>>>>
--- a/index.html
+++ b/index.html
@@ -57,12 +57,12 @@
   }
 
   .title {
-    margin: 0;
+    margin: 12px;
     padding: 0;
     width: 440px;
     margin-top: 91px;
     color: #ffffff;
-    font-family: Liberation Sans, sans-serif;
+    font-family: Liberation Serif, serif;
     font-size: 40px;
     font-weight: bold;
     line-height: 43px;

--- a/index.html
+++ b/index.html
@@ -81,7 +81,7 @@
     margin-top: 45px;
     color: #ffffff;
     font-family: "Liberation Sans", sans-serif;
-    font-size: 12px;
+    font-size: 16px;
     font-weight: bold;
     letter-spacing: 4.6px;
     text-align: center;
<<<<
>>>>
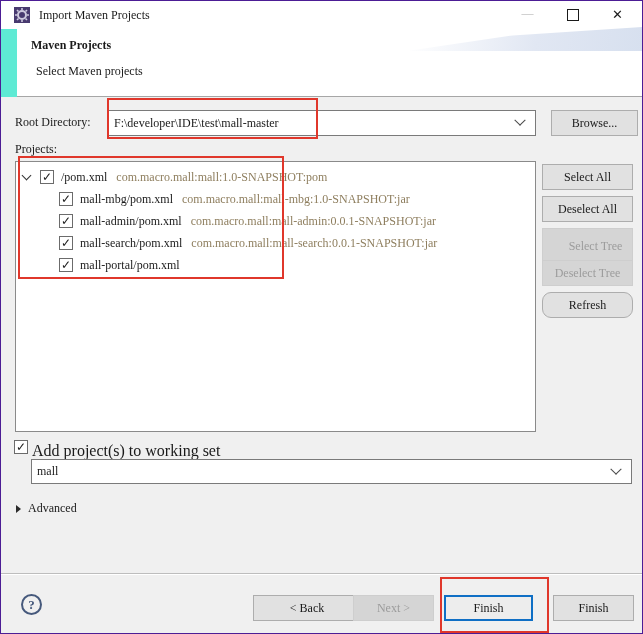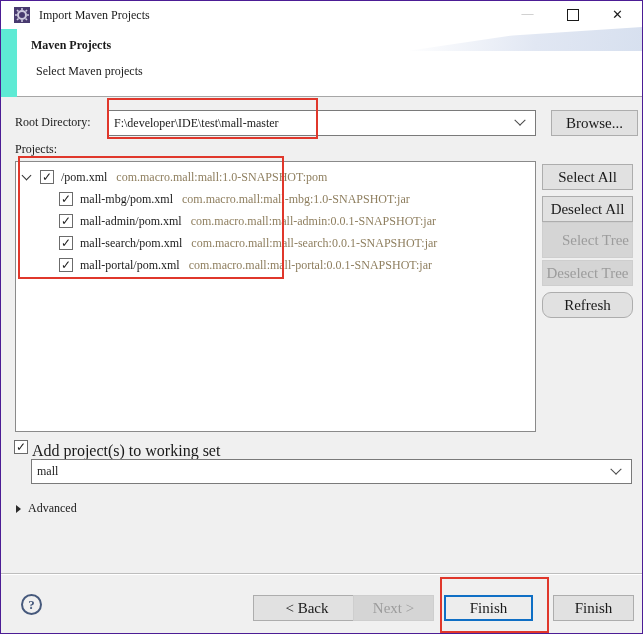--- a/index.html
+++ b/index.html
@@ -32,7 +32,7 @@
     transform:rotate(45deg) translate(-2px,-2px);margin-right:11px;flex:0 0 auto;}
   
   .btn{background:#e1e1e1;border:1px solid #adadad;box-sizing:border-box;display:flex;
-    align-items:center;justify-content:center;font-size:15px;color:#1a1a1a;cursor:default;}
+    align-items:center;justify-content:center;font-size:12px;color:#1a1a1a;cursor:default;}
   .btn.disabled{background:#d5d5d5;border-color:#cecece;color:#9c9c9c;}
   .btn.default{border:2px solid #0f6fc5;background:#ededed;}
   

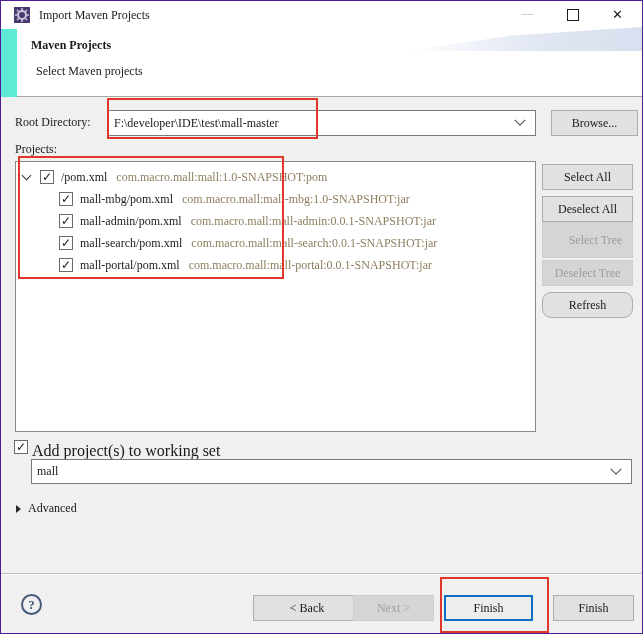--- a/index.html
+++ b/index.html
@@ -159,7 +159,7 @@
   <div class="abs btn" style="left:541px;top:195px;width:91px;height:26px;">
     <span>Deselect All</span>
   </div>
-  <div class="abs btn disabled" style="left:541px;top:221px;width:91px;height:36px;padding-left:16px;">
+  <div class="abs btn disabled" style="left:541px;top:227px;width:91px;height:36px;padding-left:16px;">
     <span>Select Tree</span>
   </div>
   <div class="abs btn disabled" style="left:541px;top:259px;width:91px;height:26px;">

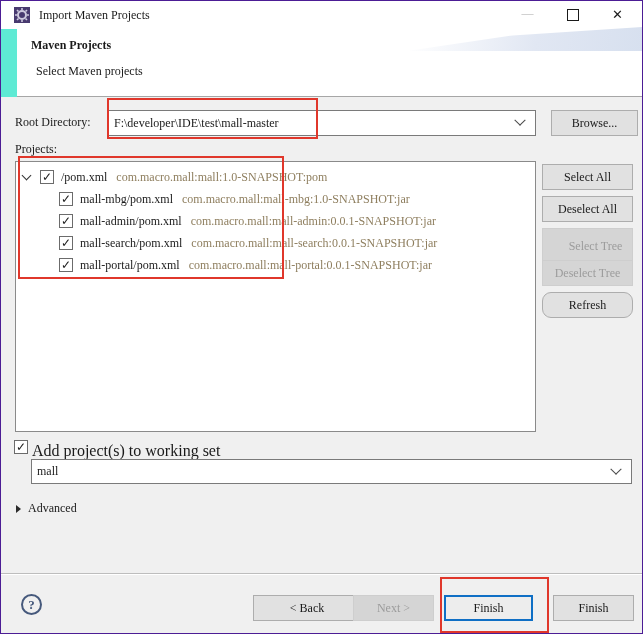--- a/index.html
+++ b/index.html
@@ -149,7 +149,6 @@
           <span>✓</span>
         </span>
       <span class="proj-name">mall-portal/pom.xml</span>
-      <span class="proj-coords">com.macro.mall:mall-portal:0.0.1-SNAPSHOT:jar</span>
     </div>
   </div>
<<<<
## Exercise brief
Only lines with the string "serif" are wanted; please find each one in the listing and copy it.

## Solution to this task
-    font-family: Liberation Sans, sans-serif;
+    font-family: Liberation Serif, serif;
     font-family: "Liberation Sans", sans-serif;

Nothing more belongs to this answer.